◆ **EXERCISE DESCRIPTION**
Please return every line in the entries below with the word "Corrected" in it.

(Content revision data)
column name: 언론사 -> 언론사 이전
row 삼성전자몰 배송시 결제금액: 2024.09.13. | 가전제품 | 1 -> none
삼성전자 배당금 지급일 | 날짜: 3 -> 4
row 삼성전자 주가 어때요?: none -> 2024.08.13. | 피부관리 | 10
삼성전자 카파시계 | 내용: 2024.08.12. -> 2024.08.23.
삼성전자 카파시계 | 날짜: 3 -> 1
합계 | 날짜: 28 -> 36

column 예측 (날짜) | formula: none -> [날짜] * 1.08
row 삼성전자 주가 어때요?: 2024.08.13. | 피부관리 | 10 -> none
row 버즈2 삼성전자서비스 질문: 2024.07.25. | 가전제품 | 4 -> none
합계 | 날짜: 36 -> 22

* * *

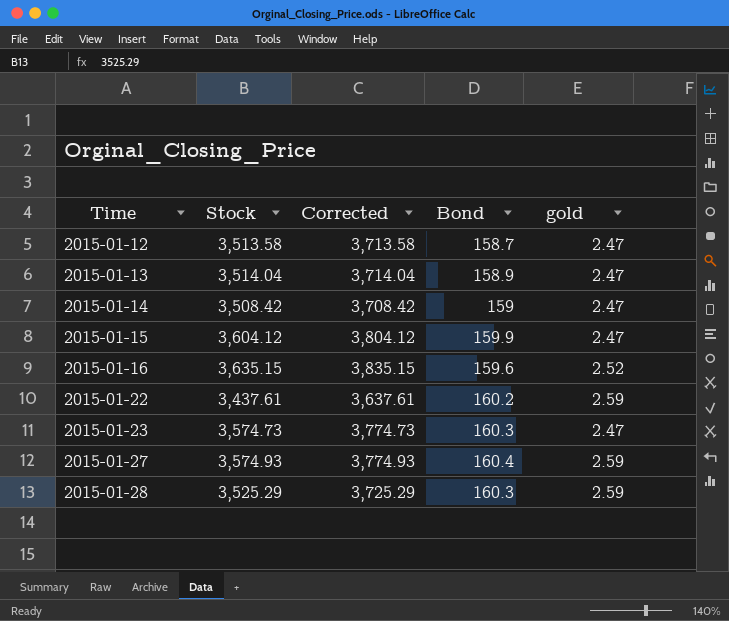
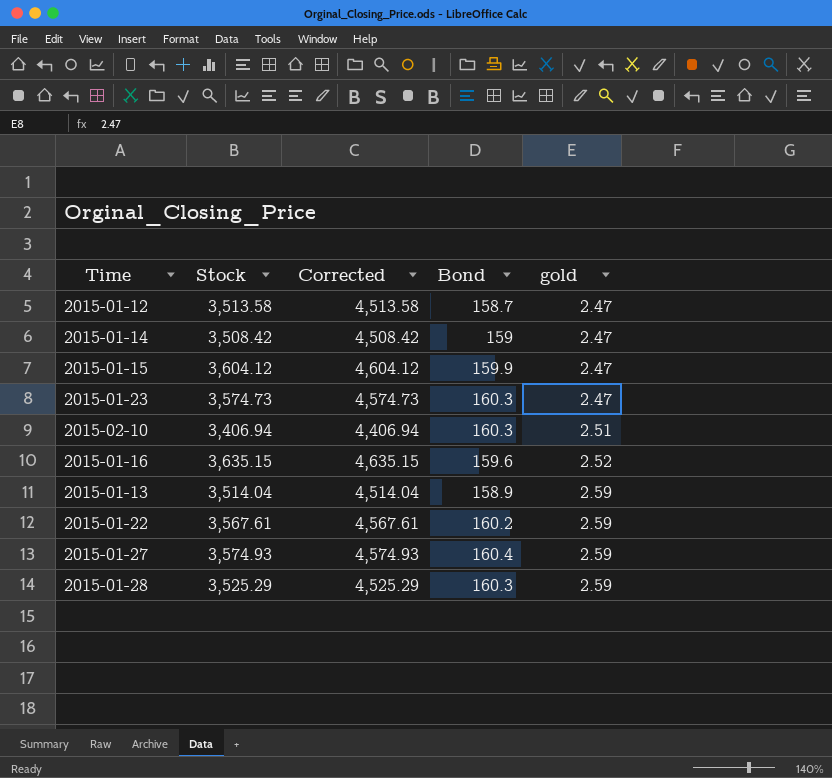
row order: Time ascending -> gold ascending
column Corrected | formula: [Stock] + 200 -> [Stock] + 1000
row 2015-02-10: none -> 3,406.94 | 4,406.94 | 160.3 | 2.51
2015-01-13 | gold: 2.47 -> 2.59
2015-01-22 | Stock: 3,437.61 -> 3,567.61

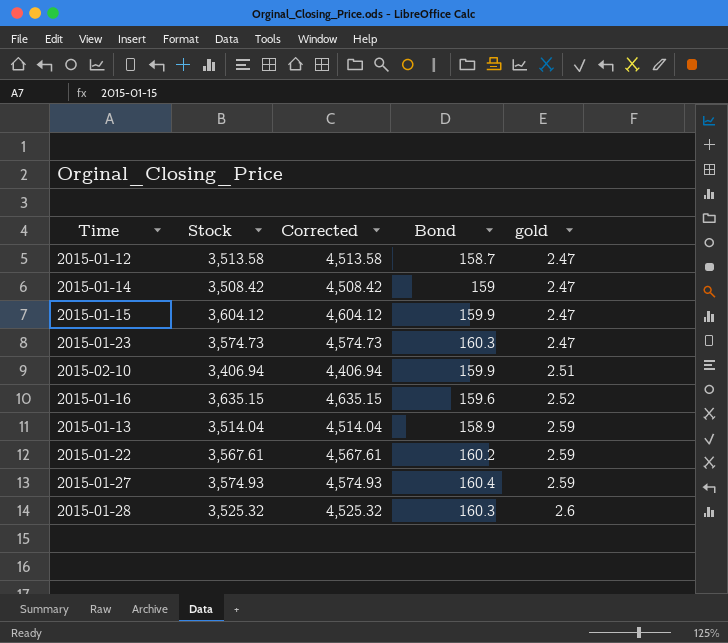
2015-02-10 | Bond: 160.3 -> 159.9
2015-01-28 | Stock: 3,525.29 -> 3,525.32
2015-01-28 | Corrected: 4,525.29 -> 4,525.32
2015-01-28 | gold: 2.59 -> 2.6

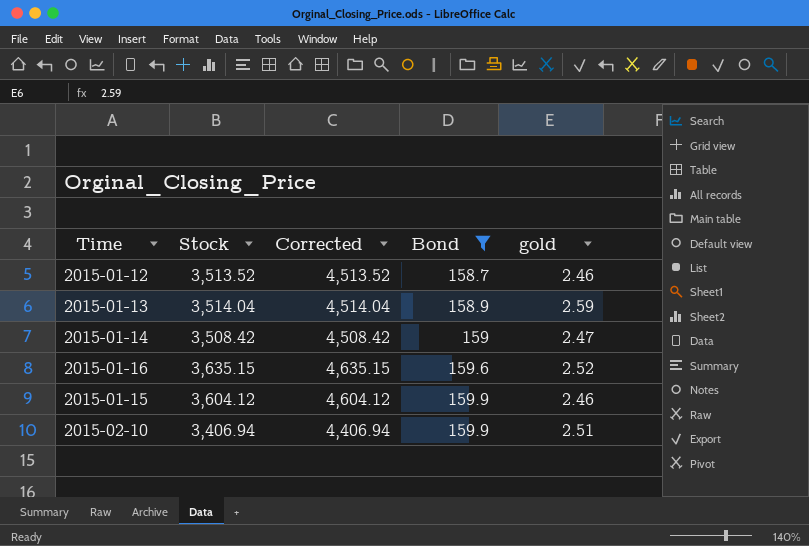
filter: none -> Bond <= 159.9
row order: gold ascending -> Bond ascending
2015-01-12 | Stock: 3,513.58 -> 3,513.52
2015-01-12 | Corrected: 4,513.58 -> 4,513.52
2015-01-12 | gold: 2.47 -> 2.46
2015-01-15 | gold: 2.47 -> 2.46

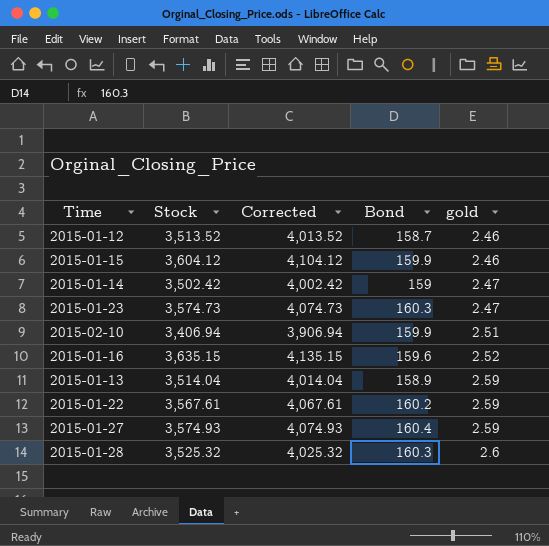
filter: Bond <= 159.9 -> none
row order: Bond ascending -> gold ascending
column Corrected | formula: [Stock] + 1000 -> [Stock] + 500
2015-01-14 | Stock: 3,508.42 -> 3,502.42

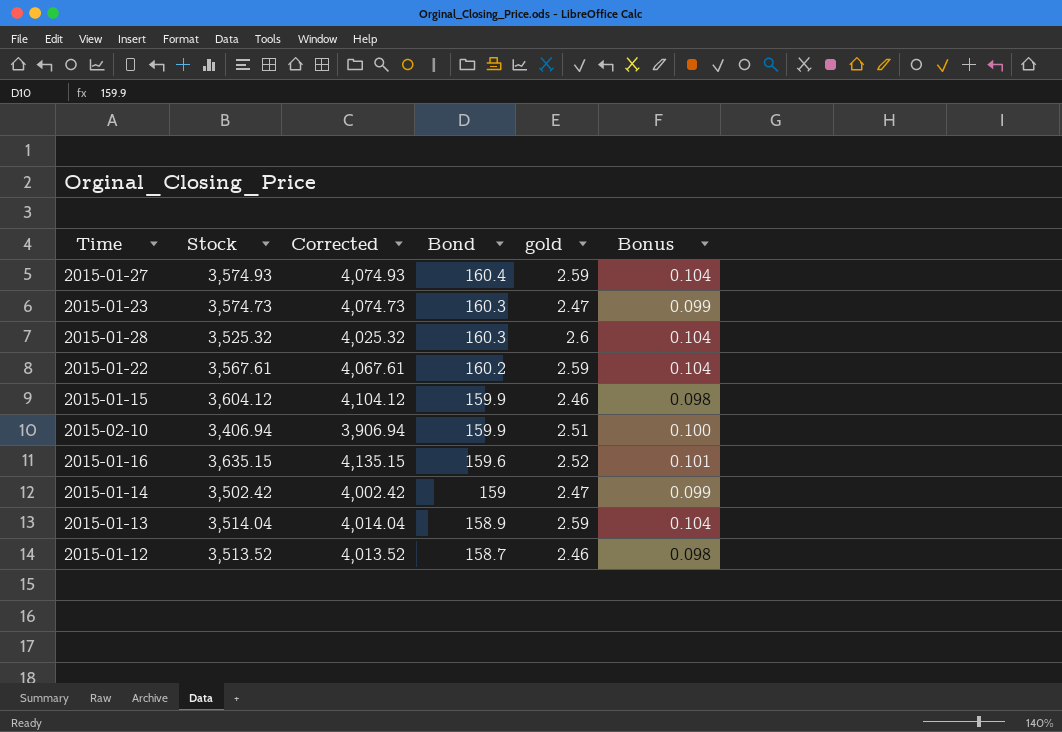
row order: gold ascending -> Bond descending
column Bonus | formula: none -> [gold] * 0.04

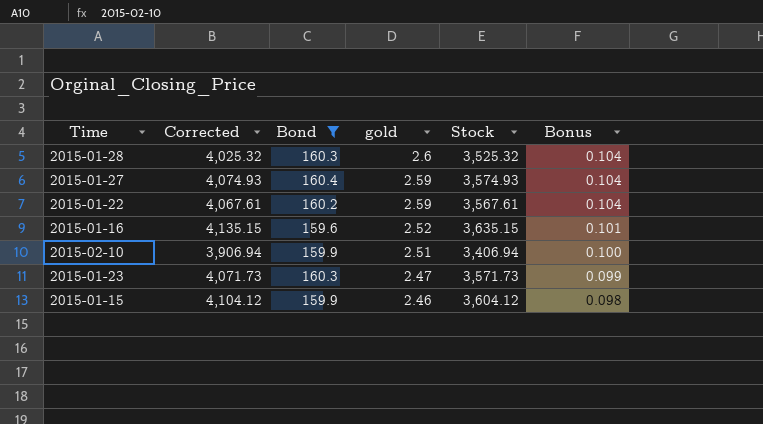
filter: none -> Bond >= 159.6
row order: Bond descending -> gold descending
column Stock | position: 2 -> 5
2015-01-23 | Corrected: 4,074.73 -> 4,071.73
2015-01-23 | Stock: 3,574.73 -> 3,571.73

* * *

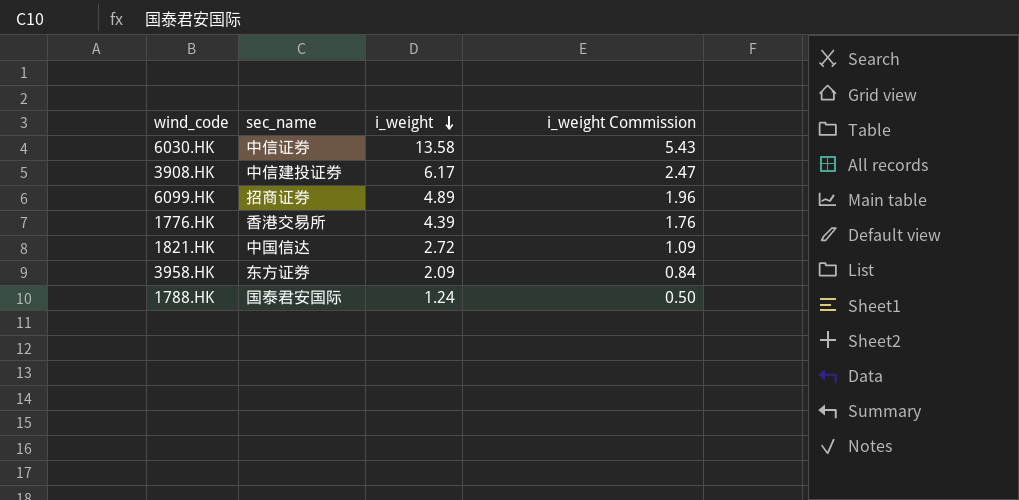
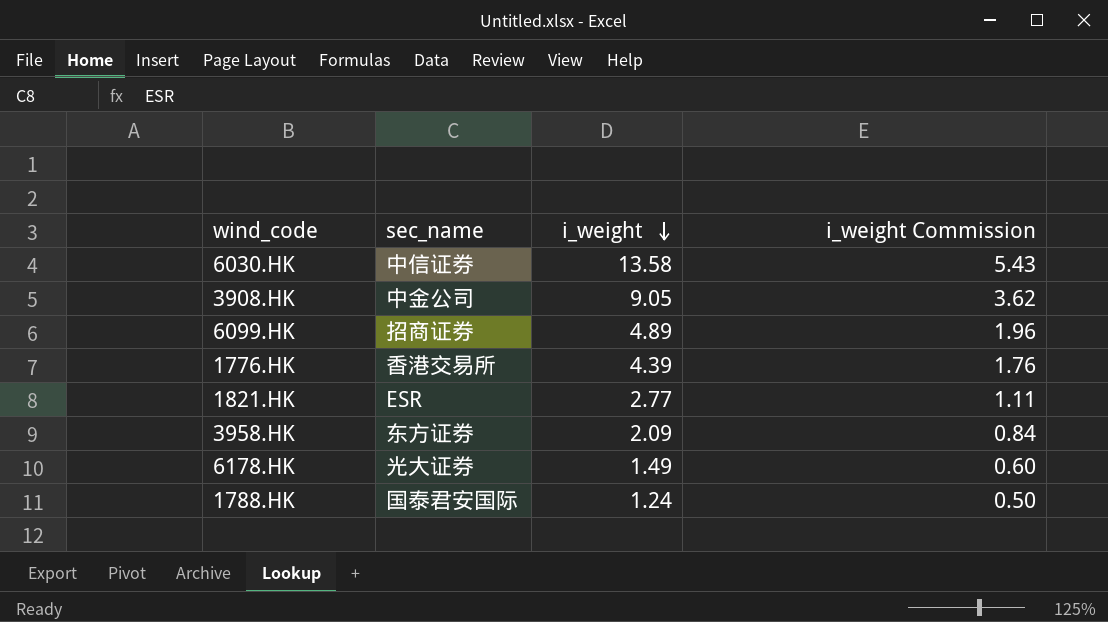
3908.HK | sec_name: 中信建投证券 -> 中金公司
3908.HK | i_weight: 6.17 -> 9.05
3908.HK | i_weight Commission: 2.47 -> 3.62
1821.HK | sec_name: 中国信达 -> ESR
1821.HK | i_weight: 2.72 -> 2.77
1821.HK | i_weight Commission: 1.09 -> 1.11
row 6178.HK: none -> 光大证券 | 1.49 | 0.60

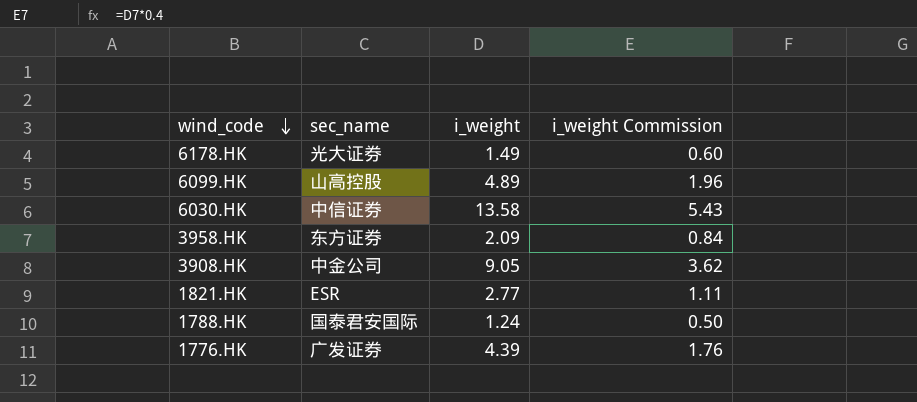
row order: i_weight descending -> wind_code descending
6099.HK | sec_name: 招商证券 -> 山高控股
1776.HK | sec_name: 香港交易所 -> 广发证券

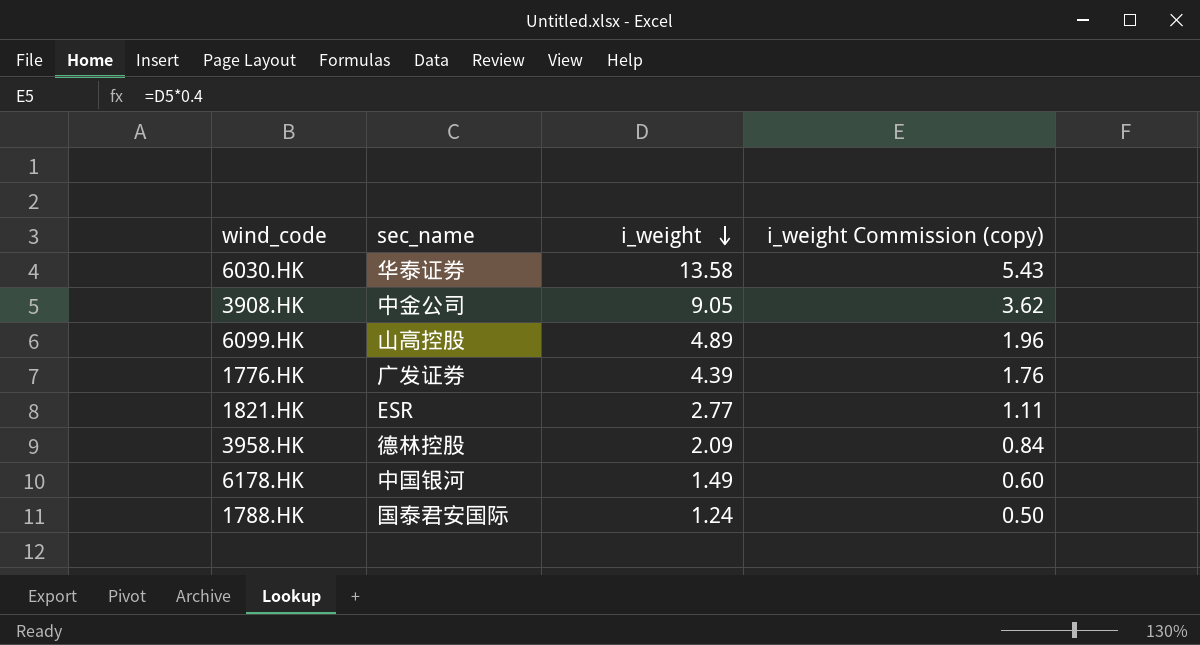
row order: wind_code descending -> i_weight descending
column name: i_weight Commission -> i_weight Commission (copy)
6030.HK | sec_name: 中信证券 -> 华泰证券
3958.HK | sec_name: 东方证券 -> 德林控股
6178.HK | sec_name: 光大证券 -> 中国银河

◆ **YOUR RESPONSE**
column Corrected | formula: [Stock] + 200 -> [Stock] + 1000
2015-01-28 | Corrected: 4,525.29 -> 4,525.32
2015-01-12 | Corrected: 4,513.58 -> 4,513.52
column Corrected | formula: [Stock] + 1000 -> [Stock] + 500
2015-01-23 | Corrected: 4,074.73 -> 4,071.73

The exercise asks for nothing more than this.